Pasa la sobremesa del primer día del año con esa
tranquilidad amena que hacía tantos años no disfrutaba. Mientras la
conversación fluye como un río ancho y caudaloso, olvidados los abruptos saltos
y remolinos de sus inicios, me viene a la cabeza, como una oleada de céfiro
vivificante la última estrofa del poema que me sugirió el concierto número
cuatro de Brandeburgo.
Es sólo un
recuerdo vago, una referencia, pues no soy capaz de traer a la memoria la
literalidad de las palabras. De hecho nunca he intentado memorizar mis versos,
y no vuelvo sobre ellos.
Busco en
el texto en la edición que me preparó mi amigo F. y doy con las palabras:
Ya no es un coro acompasado, voces infantiles que cantan nuestro tema, sino solistas con voz propia, clara. A veces, mi discurso es el de ayer, mientras que su himno es himno enérgico de hoy. Y sólo cuando escucho el nuevo tema en sus gargantas jóvenes, potentes, vuelvo a la vida y abandono el sueño del pasado incierto.

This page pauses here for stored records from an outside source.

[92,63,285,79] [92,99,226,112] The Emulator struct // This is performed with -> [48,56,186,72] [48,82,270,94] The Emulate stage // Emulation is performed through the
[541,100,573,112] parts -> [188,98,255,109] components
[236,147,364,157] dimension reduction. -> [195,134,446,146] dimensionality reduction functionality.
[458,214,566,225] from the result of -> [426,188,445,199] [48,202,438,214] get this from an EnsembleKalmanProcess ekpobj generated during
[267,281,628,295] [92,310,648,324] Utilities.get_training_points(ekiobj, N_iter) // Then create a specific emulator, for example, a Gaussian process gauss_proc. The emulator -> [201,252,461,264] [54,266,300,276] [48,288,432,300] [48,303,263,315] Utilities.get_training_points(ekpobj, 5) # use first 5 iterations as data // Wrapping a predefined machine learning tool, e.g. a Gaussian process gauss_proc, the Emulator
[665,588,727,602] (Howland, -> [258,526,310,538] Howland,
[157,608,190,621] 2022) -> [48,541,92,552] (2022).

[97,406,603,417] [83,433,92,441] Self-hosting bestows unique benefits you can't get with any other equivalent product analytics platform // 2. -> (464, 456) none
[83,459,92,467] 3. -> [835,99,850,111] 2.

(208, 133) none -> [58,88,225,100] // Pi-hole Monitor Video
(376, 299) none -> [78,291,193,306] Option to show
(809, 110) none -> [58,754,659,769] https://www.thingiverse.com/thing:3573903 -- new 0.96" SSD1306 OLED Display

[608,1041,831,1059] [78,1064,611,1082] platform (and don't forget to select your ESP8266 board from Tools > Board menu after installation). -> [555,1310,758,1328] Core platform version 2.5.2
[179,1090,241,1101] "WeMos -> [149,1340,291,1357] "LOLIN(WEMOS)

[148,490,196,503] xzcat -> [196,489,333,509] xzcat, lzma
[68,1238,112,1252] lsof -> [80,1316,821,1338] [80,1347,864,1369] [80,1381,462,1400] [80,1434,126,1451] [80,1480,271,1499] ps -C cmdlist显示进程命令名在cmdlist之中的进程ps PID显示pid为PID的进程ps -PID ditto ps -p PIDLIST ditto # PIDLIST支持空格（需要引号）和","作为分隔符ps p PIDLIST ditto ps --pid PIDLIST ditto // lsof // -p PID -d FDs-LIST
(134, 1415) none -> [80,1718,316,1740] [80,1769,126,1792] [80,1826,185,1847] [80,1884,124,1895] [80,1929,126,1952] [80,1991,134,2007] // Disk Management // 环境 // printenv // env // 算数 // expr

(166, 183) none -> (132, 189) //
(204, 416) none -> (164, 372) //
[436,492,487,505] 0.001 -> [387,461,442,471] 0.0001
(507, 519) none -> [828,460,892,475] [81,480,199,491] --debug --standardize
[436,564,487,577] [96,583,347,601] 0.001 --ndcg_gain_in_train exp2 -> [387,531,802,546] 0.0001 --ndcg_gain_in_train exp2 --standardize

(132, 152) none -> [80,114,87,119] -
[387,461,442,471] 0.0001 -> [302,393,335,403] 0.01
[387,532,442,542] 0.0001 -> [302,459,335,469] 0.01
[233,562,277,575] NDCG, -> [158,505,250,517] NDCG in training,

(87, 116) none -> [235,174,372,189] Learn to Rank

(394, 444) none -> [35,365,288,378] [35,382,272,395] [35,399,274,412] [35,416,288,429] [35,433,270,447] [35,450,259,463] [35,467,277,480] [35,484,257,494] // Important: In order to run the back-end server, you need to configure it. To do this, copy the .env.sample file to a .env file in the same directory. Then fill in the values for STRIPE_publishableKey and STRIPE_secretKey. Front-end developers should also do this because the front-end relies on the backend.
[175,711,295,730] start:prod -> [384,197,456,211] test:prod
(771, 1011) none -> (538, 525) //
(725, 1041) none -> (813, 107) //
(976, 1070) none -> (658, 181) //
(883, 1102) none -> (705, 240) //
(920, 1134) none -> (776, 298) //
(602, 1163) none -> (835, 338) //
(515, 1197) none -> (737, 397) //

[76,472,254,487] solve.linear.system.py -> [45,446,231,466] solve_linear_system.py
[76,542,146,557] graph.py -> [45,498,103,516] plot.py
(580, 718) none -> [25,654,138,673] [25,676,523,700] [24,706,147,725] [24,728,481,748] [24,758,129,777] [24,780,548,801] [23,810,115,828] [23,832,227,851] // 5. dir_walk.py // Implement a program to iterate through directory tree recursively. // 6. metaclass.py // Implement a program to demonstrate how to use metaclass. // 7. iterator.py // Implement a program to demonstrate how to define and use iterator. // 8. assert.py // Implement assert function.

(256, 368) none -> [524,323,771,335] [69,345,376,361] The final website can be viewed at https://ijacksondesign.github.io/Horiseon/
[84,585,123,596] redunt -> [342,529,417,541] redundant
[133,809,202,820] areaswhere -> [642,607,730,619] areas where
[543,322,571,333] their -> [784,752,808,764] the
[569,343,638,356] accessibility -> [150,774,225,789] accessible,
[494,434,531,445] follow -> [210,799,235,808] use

Miro impotente y feliz el paso que me marcan, intento suavizar el ritmo presto, pero al final su compás me doblega… Mientras, crepita el fuego de la noche en el hogar, llamas que ondean e iluminan las tinieblas.
No hay
resumen más exacto de las cinco o seis horas de esta tarde que estas palabras,
salvo la literalidad física del final acerca del fuego que crepita que, no obstante,
podría perfectamente adecuarse a nuestros corazones, los de los cuatro.
Es curioso
que alguien con la mirada tan entorpecida, con la escasa clarividencia que
atesoro, fuera capaz hace tanto tiempo de prever algo con tanta precisión y
exactitud.
Pero tal
detalle es insignificante, importa haber llegado a este punto del camino,
importa que, a pesar de tantos acontecimientos, estemos aquí, en este mojón de
nuestras existencias en que el futuro ya lleva el ritmo de sus pasos.